— Record excerpts —

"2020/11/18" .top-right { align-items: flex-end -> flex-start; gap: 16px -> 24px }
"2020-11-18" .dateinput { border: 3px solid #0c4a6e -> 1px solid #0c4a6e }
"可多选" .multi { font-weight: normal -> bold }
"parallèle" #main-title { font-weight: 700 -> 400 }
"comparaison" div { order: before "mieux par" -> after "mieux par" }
* * *
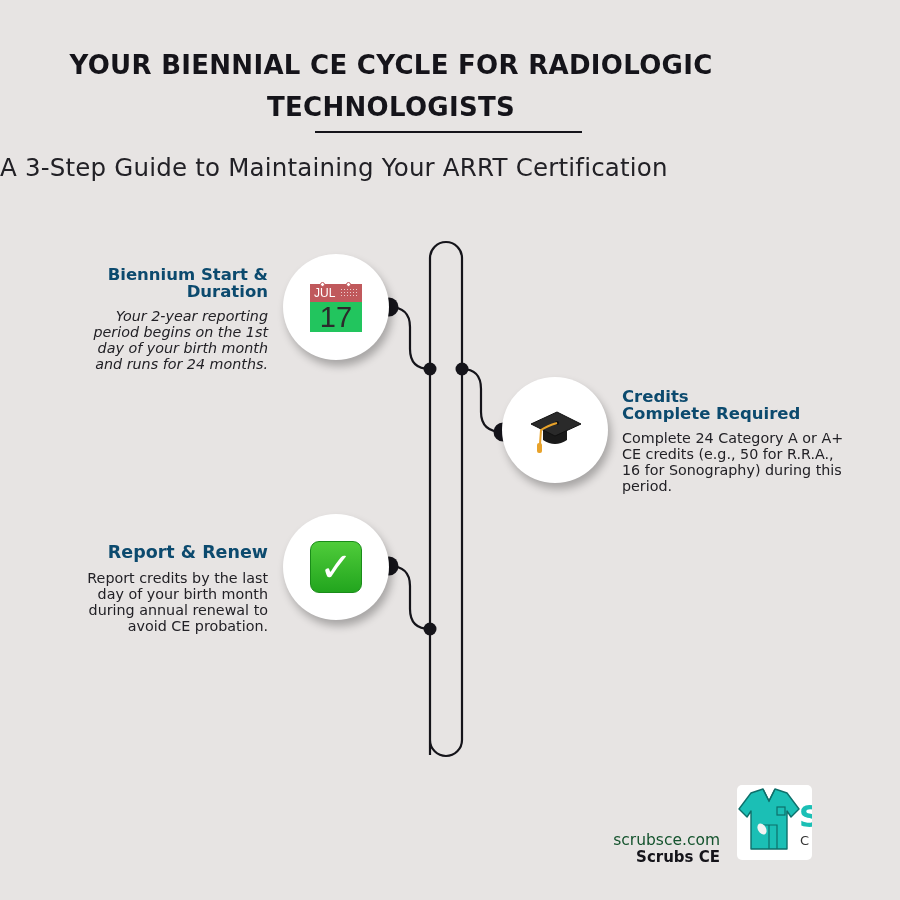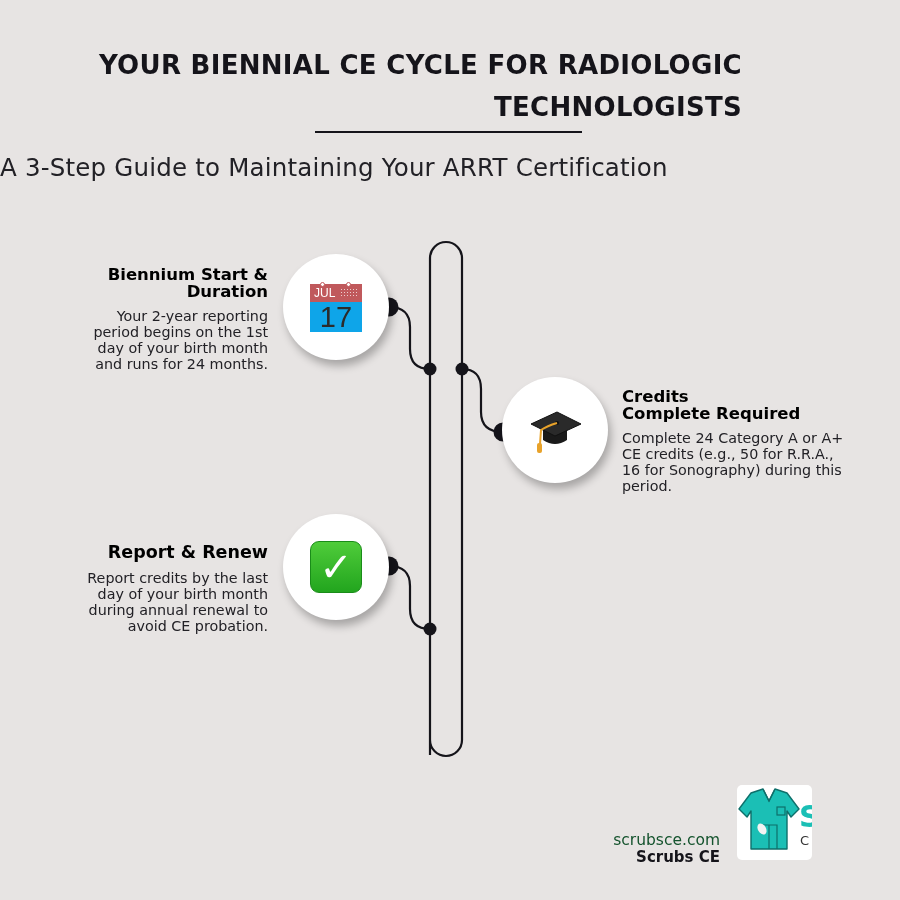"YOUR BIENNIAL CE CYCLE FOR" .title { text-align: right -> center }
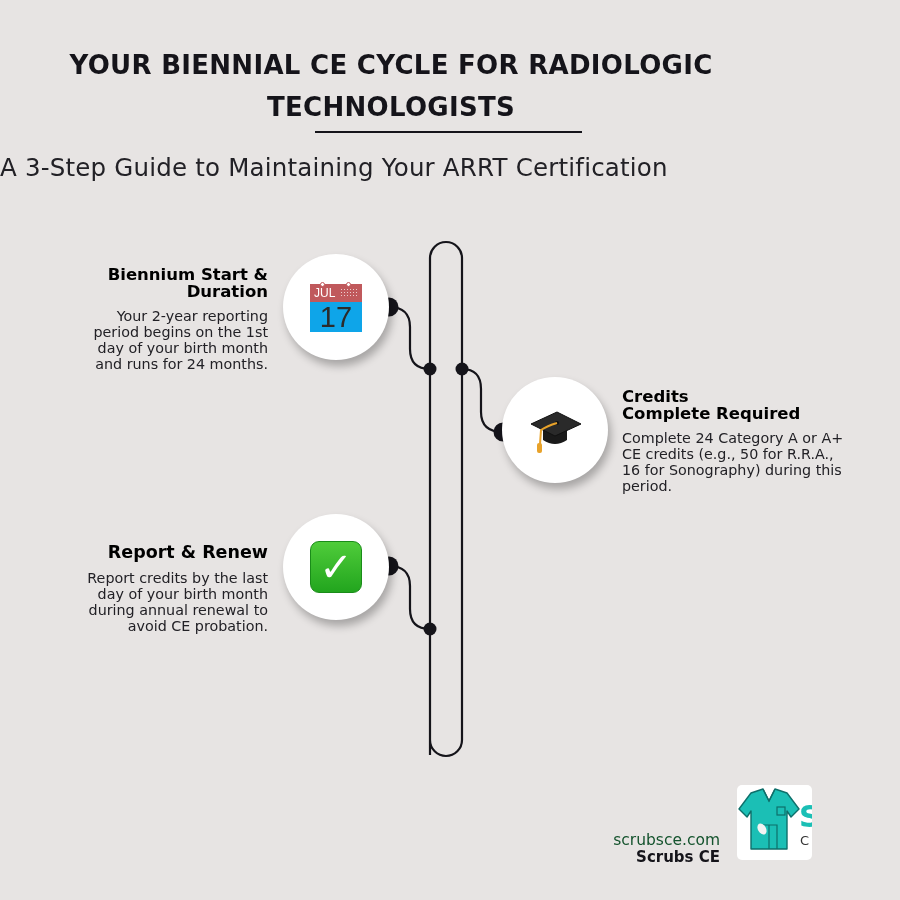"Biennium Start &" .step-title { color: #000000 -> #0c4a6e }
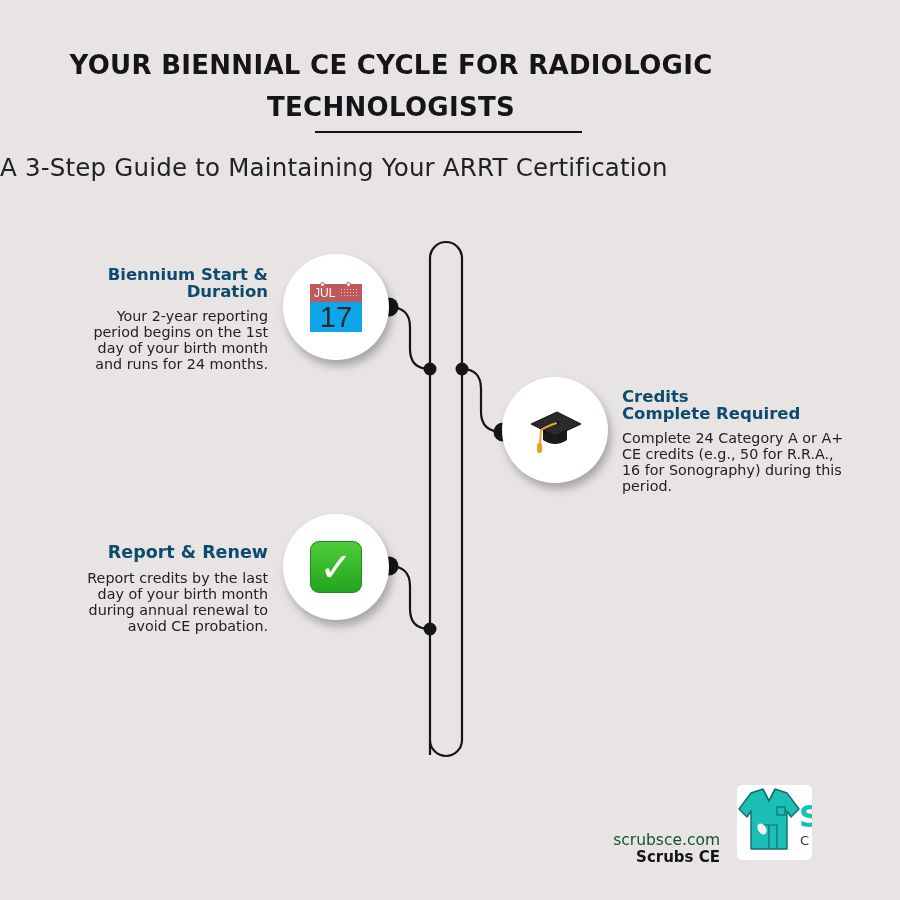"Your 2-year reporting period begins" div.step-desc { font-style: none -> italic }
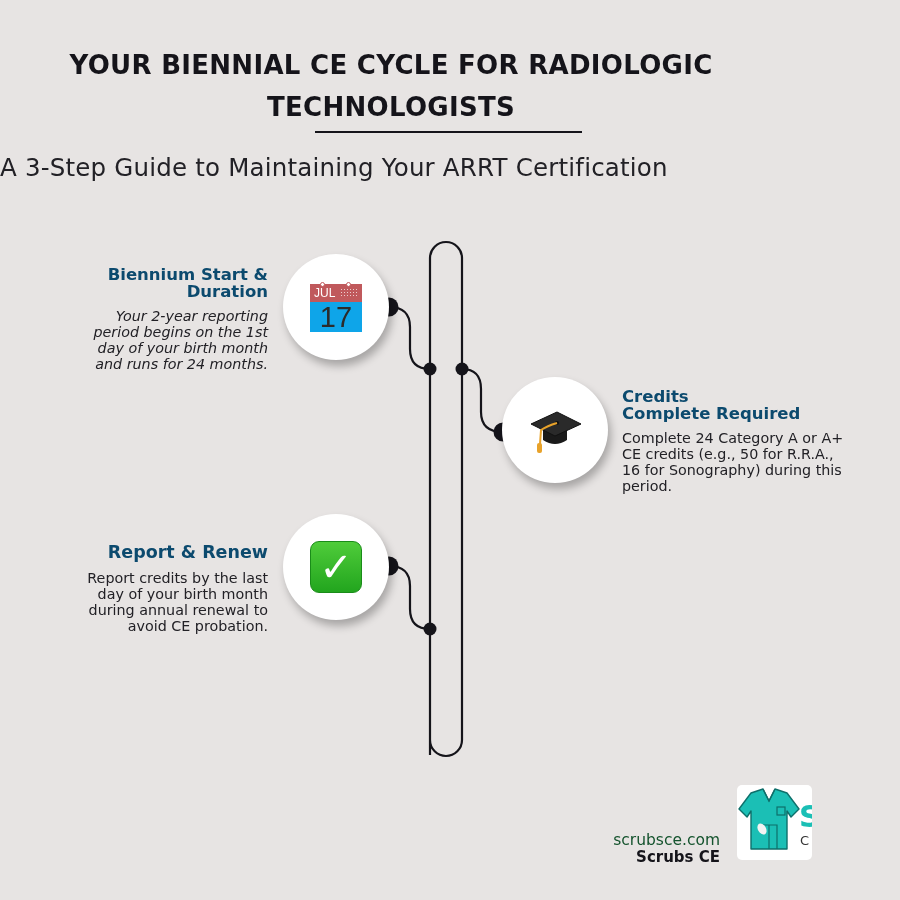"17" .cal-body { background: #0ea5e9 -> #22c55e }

— What to produce —
Using the listing above, locate the lines that hold "weight" and copy each one.

— Response to this task —
"可多选" .multi { font-weight: normal -> bold }
"parallèle" #main-title { font-weight: 700 -> 400 }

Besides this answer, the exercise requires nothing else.